Ein zentraler Punkt der Reform betrifft die Finanzierung des Krankenhaustransformationsfonds. Anders als ursprünglich geplant fließt künftig kein Geld mehr aus der gesetzlichen Krankenversicherung in diesen Fonds. Bund und Länder finanzieren die Kosten stattdessen gemeinsam aus ihren Steuermitteln. Der Bundesanteil von 29 Milliarden Euro wird bis 2035 über das Sondervermögen Infrastruktur bereitgestellt.
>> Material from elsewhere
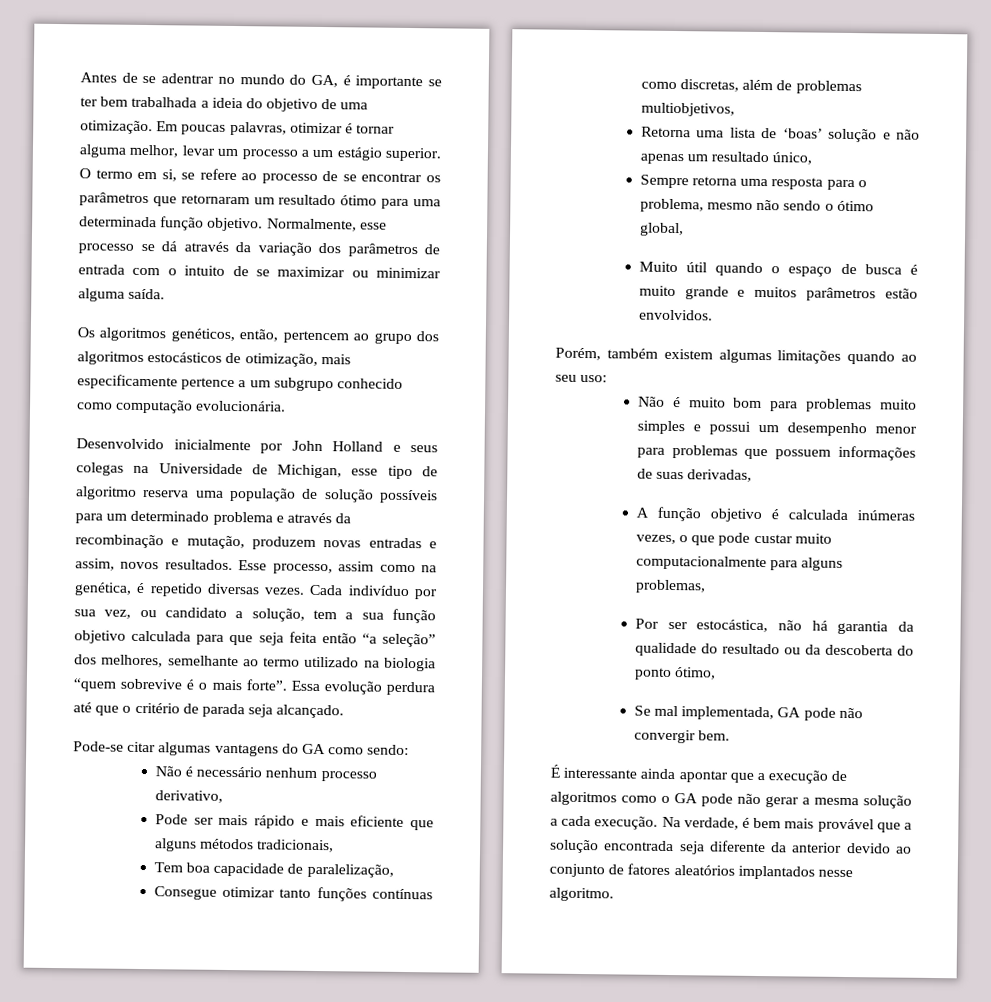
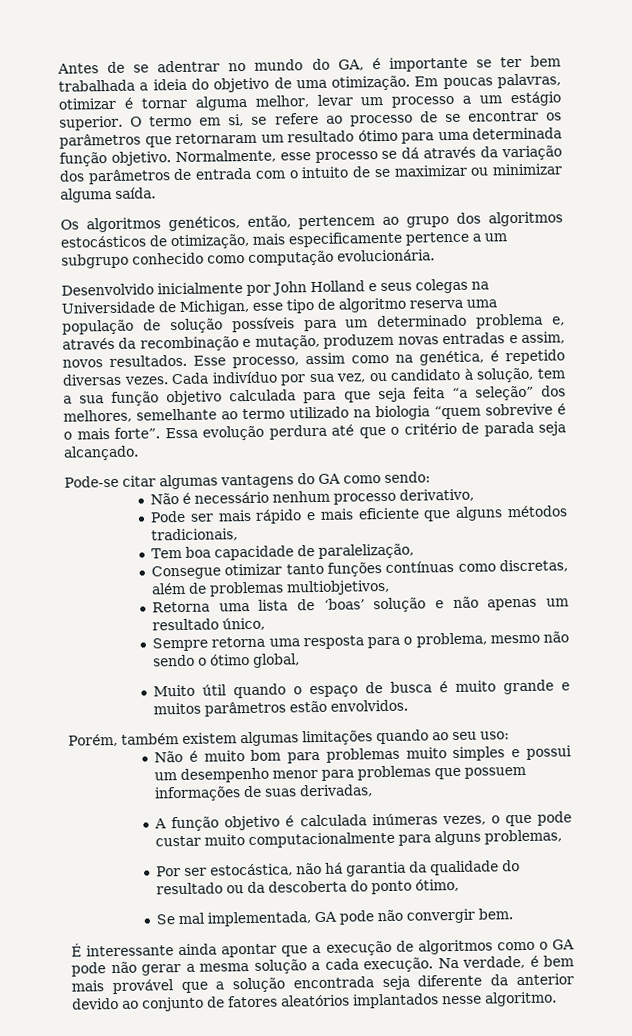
- Desenvolvido inicialmente por John Holland e seus colegas na Universidade de Michigan, esse tipo de algoritmo reserva uma população de solução possíveis para um determinado problema e através da recombinação e mutação, produzem novas entradas e assim, novos resultados.
+ Desenvolvido inicialmente por John Holland e seus colegas na Universidade de Michigan, esse tipo de algoritmo reserva uma população de solução possíveis para um determinado problema e, através da recombinação e mutação, produzem novas entradas e assim, novos resultados.
- Cada indivíduo por sua vez, ou candidato a solução, tem a sua função objetivo calculada para que seja feita então “a seleção” dos melhores, semelhante ao termo utilizado na biologia “quem sobrevive é o mais forte”.
+ Cada indivíduo por sua vez, ou candidato à solução, tem a sua função objetivo calculada para que seja feita “a seleção” dos melhores, semelhante ao termo utilizado na biologia “quem sobrevive é o mais forte”.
Die Länder erhalten zudem größere Spielräume bei der Förderung ihrer Projekte. Sie prüfen eigenverantwortlich, ob die Vorhaben dem Erhalt bestehender Strukturen dienen und für eine Förderung infrage kommen. Maßnahmen mit einem solchen Anteil erhalten weiterhin Unterstützung aus dem Transformationsfonds. Überwiegt jedoch der reine Strukturerhalt, müssen die Länder die Finanzierung aus eigenen Haushalten leisten.
Das Bundesamt für Soziale Sicherung übernimmt die Verteilung der Gelder. Die Behörde prüft die Anträge lediglich auf ihre Plausibilität. Eine vertiefte Kontrolle der länderspezifischen Entscheidungen ist dabei nicht vorgesehen.